Exercise material Start Marker

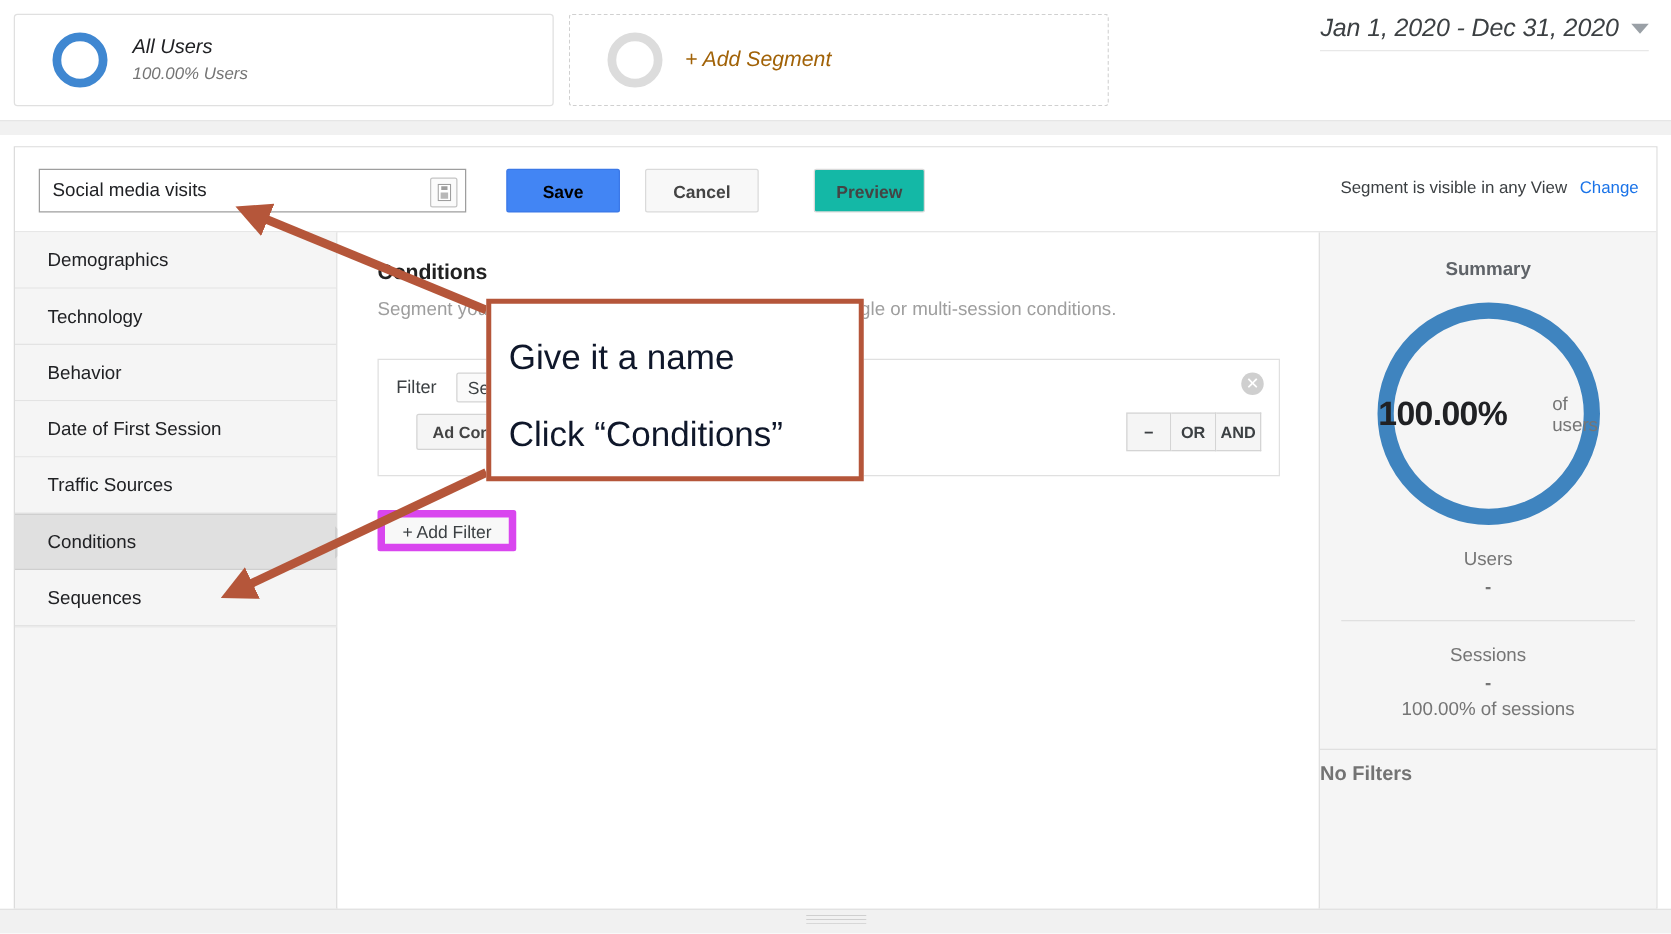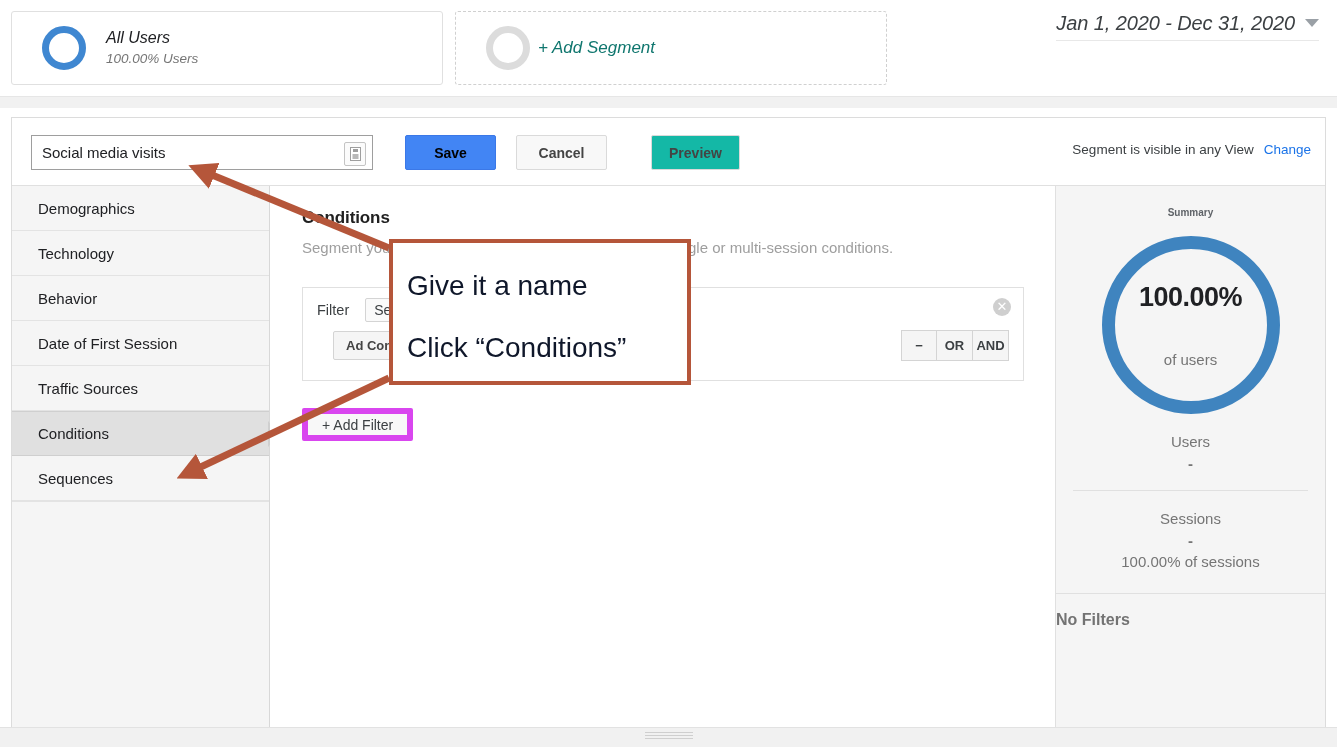--- a/index.html
+++ b/index.html
@@ -33,7 +33,7 @@
   .seg-text { margin-left: 20px; }
   .seg-title { font-size: 16px; color: #202124; line-height: 20px; font-weight: 400; }
   .seg-sub { font-size: 13.5px; color: #757575; line-height: 19px; margin-top: 1px; }
-  .add-seg-label { margin-left: 8px; font-size: 17px; color: #0f766e; }
+  .add-seg-label { margin-left: 18px; font-size: 17px; color: #a16207; }
 
   .date-range {
     position: absolute; right: 18px; top: 12px;

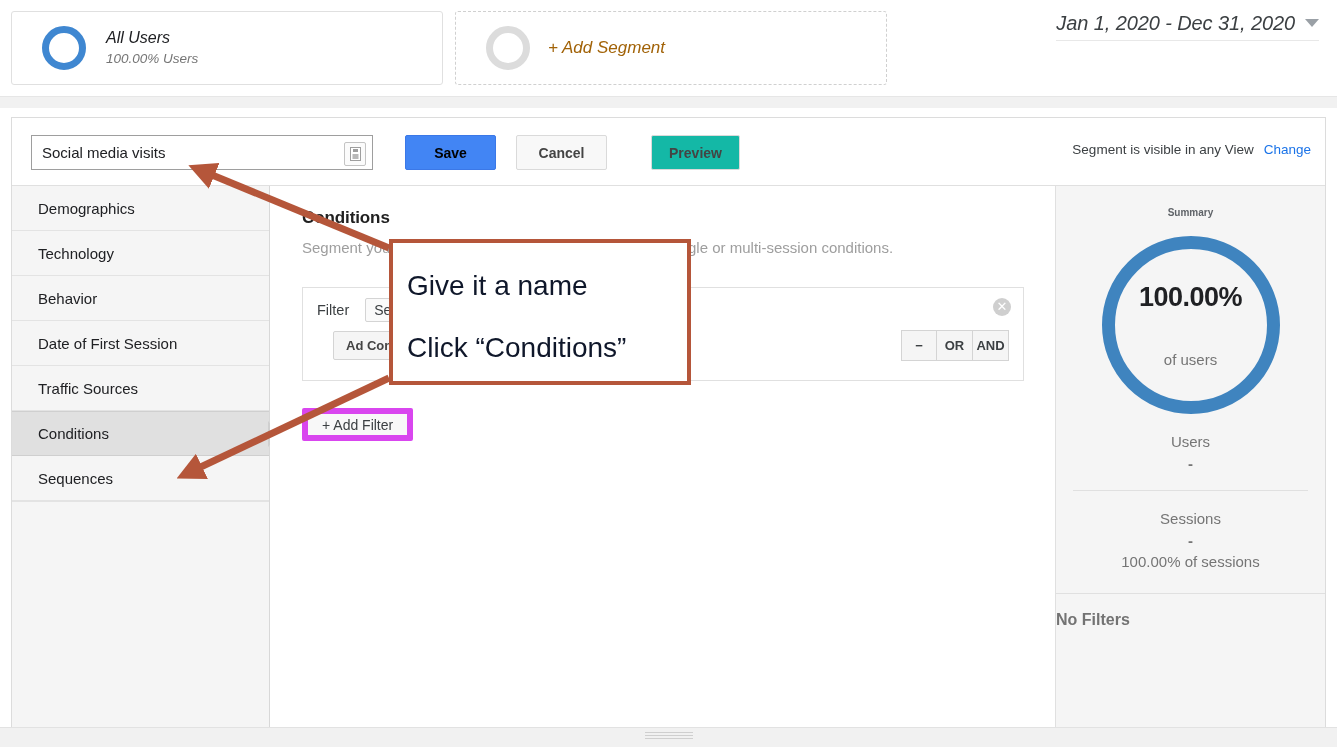--- a/index.html
+++ b/index.html
@@ -176,7 +176,7 @@
     width: 270px; flex: none; background: #f5f5f5; border-left: 1px solid #e0e0e0;
     position: relative;
   }
-  .summary-title { text-align: center; font-size: 10px; font-weight: bold; color: #5f6368; padding-top: 21px; }
+  .summary-title { text-align: center; font-size: 15px; font-weight: bold; color: #5f6368; padding-top: 21px; }
   .donut {
     width: 178px; height: 178px; margin: 18px auto 0 auto; border-radius: 50%;
     border: 13px solid #3f84bf; display: flex; flex-direction: column;

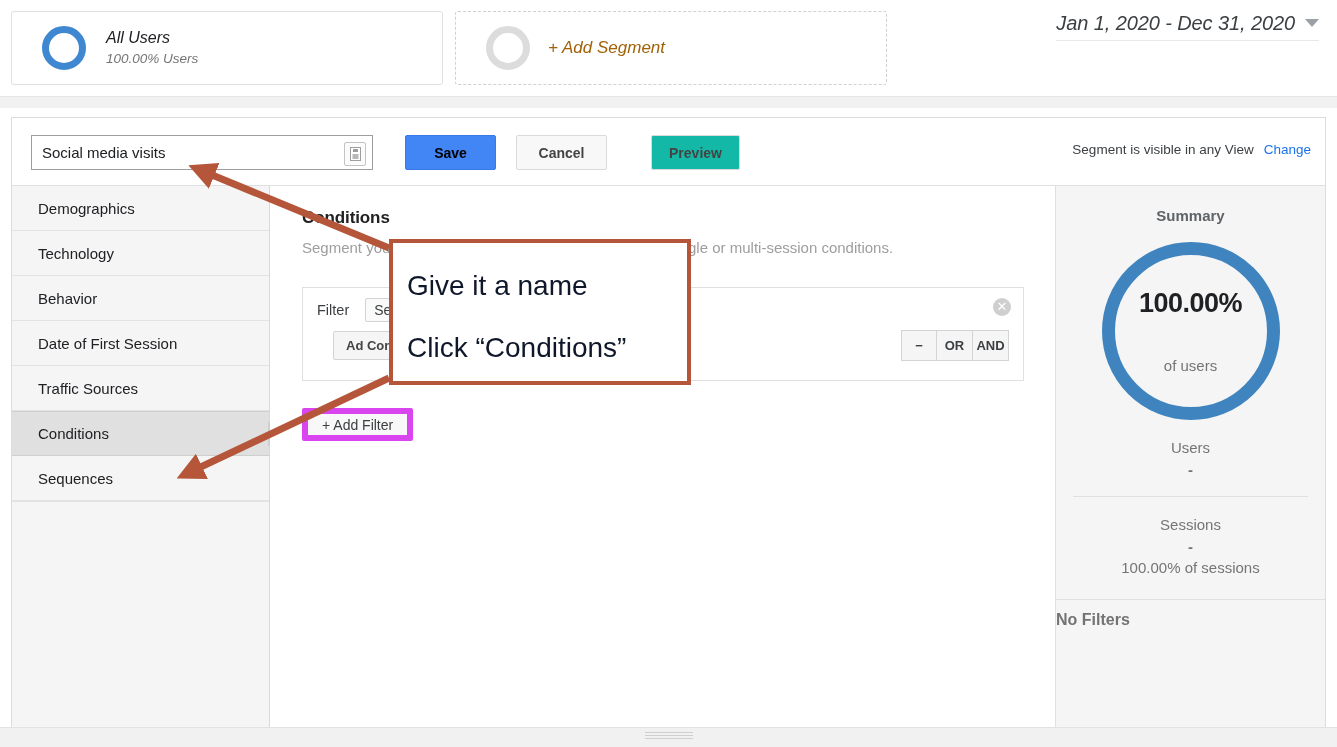--- a/index.html
+++ b/index.html
@@ -179,7 +179,7 @@
   .summary-title { text-align: center; font-size: 15px; font-weight: bold; color: #5f6368; padding-top: 21px; }
   .donut {
     width: 178px; height: 178px; margin: 18px auto 0 auto; border-radius: 50%;
-    border: 13px solid #3f84bf; display: flex; flex-direction: column;
+    border: 13px solid #3f84bf; display: flex; flex-direction: row;
     align-items: center; justify-content: center; gap: 36px;
   }
   .donut-pct { font-size: 27px; font-weight: bold; color: #202124; letter-spacing: -0.5px; }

Exercise material End Marker

# The task
From the entries, report every line in which the string "weight" occurs.

# Solution below
   .seg-title { font-size: 16px; color: #202124; line-height: 20px; font-weight: 400; }
-  .summary-title { text-align: center; font-size: 10px; font-weight: bold; color: #5f6368; padding-top: 21px; }
+  .summary-title { text-align: center; font-size: 15px; font-weight: bold; color: #5f6368; padding-top: 21px; }
   .summary-title { text-align: center; font-size: 15px; font-weight: bold; color: #5f6368; padding-top: 21px; }
   .donut-pct { font-size: 27px; font-weight: bold; color: #202124; letter-spacing: -0.5px; }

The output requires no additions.